SOURCE DATA>

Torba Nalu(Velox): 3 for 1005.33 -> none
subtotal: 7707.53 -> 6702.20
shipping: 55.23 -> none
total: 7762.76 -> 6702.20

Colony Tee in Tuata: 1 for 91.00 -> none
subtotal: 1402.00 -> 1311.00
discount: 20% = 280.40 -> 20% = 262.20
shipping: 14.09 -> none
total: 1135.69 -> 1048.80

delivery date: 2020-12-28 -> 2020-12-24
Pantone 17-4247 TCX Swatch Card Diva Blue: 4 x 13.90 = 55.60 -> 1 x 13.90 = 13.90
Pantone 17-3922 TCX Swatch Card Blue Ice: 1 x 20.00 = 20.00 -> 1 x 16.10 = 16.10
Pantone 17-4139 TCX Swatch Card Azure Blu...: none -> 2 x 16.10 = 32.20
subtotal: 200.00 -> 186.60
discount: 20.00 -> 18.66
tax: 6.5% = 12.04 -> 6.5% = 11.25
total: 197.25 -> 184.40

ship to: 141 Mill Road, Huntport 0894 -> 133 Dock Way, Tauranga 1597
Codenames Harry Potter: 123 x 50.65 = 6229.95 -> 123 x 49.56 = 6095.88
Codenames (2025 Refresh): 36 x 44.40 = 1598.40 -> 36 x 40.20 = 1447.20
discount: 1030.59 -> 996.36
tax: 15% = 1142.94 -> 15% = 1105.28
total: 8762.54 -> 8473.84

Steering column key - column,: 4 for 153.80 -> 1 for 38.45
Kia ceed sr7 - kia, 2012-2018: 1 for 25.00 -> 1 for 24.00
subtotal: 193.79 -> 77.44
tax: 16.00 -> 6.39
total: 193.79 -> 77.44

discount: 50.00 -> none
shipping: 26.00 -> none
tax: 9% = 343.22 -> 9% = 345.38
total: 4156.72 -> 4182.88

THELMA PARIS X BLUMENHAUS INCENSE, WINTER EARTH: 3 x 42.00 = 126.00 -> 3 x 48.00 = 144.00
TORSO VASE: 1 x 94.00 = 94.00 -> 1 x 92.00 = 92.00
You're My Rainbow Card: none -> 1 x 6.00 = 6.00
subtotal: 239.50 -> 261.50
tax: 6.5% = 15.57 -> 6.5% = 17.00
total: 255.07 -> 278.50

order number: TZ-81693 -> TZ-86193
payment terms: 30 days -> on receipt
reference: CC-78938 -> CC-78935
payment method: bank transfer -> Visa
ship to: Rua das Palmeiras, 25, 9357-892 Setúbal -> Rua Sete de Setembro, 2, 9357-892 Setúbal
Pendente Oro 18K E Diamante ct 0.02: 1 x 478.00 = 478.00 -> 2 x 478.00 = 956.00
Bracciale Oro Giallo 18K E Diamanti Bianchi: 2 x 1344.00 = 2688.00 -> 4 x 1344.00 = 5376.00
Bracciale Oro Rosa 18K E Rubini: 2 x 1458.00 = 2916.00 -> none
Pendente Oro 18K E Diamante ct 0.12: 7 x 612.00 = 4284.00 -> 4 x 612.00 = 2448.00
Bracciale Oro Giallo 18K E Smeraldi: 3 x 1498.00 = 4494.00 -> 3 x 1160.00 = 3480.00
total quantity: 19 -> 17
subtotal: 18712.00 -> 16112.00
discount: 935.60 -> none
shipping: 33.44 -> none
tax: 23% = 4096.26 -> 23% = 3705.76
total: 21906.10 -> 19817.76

WORK REQUIRED>
Display every line of the listing that contains the string "shipping".

ANSWER SECTION>
shipping: 55.23 -> none
shipping: 14.09 -> none
shipping: 26.00 -> none
shipping: 33.44 -> none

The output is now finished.